L’étude commandée par le CAUE de Guadeloupe, associée aux CAUE de La Réunion, Mayotte, Martinique et à l’association AQUAA en Guyane, prolonge l’expérience réunionnaise des « Écoles Durables ». Elle dresse un état des lieux précis : 285 écoles publiques en Guadeloupe et 207 en Martinique forment un parc vieillissant, souvent inadapté aux conditions tropicales.
Sur les 450 établissements sollicités, 66 réponses ont été recueillies (15 % du total). Ce panel, complété par la visite d’une quinzaine d’écoles, révèle une réalité homogène : 100 % des participants signalent un inconfort thermique, dont plus de la moitié « en permanence ».

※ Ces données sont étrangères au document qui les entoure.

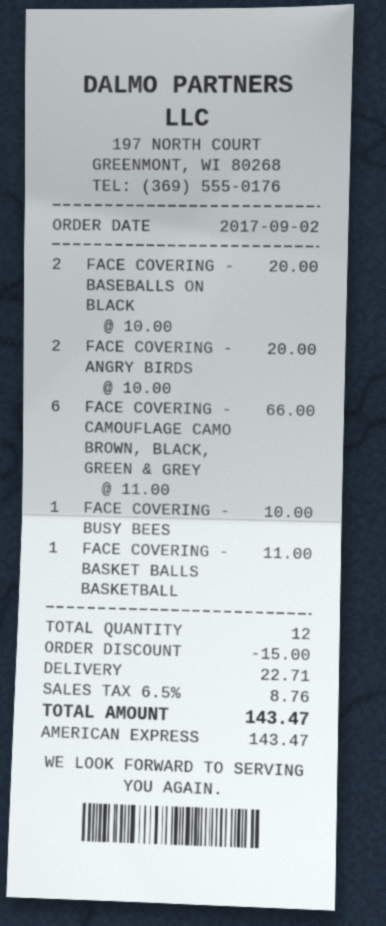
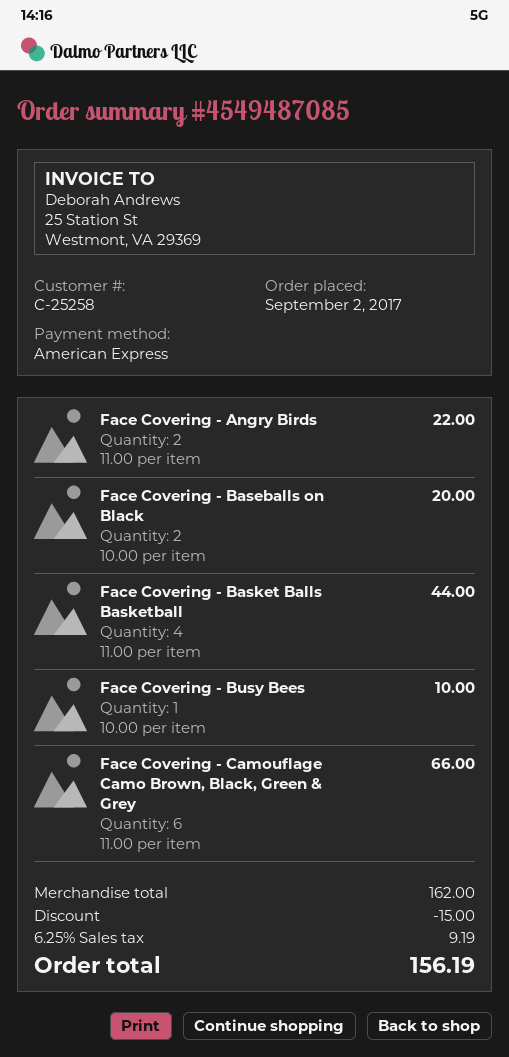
FACE COVERING - ANGRY BIRDS: 2 x 10.00 = 20.00 -> 2 x 11.00 = 22.00
FACE COVERING - BASKET BALLS BASKETBALL: 1 x 11.00 = 11.00 -> 4 x 11.00 = 44.00
shipping: 22.71 -> none
tax: 6.5% = 8.76 -> 6.25% = 9.19
total: 143.47 -> 156.19

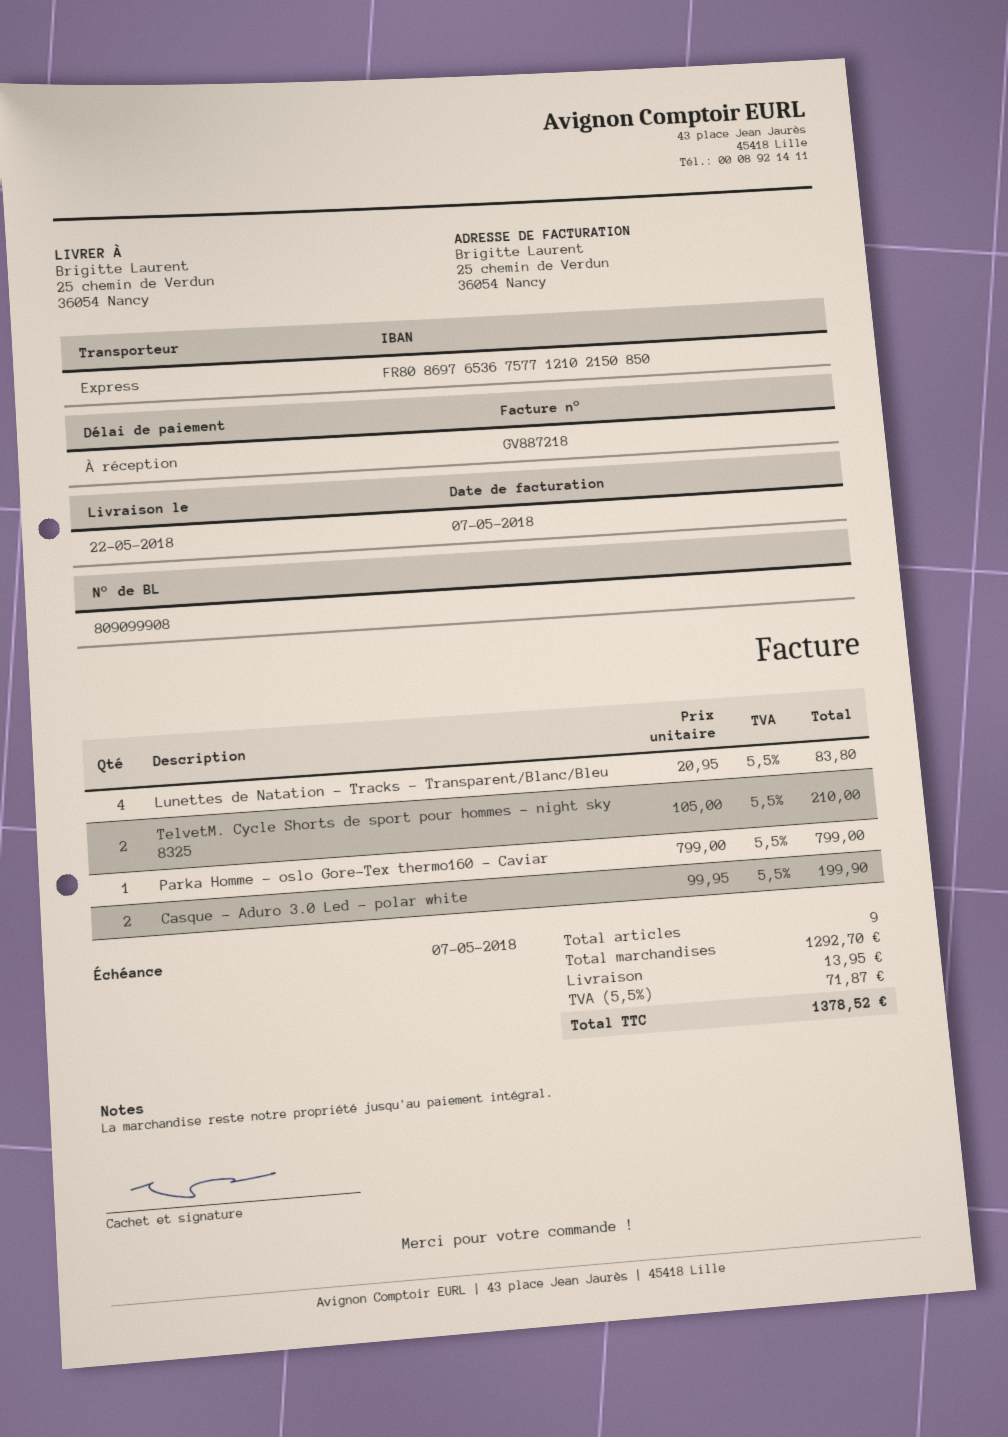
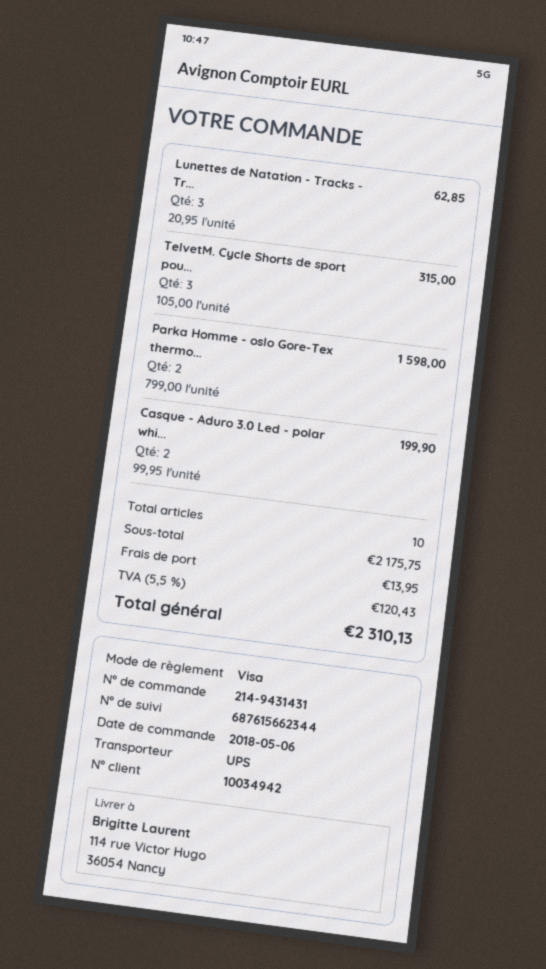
shipping method: express -> UPS
ship to: 25 chemin de Verdun, 36054 Nancy -> 114 rue Victor Hugo, 36054 Nancy
Lunettes de Natation - Tracks - Transparent/Blanc/Bleu: 4 x 20.95 = 83.80 -> 3 x 20.95 = 62.85
TelvetM. Cycle Shorts de sport pour hommes - night sky 8325: 2 x 105.00 = 210.00 -> 3 x 105.00 = 315.00
Parka Homme - oslo Gore-Tex thermo160 - Caviar: 1 x 799.00 = 799.00 -> 2 x 799.00 = 1598.00
total quantity: 9 -> 10
subtotal: 1292.70 -> 2175.75
tax: 5.5% = 71.87 -> 5.5% = 120.43
total: 1378.52 -> 2310.13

Des bâtiments peu adaptés aux réalités du climat
Les équipes d’Équinoxe ont identifié 3 grandes typologies de bâti :
- les bâtiments anciens de plain-pied,
- les structures béton en R+1 ou R+2,
- les constructions récentes (après 2000).
Dans les faits, les différences sont minces : absence d’isolation, toitures en tôle surchauffées, façades sombres et cours bétonnées caractérisent la majorité des sites.
Près de deux tiers des apports de chaleur proviennent des toitures non isolées, directement exposées au rayonnement solaire. Dans la plupart des écoles, la température intérieure dépasse largement les seuils de confort ; certaines directions constatent des variations allant jusqu’à +4 °C selon l’exposition ou la présence d’arbres.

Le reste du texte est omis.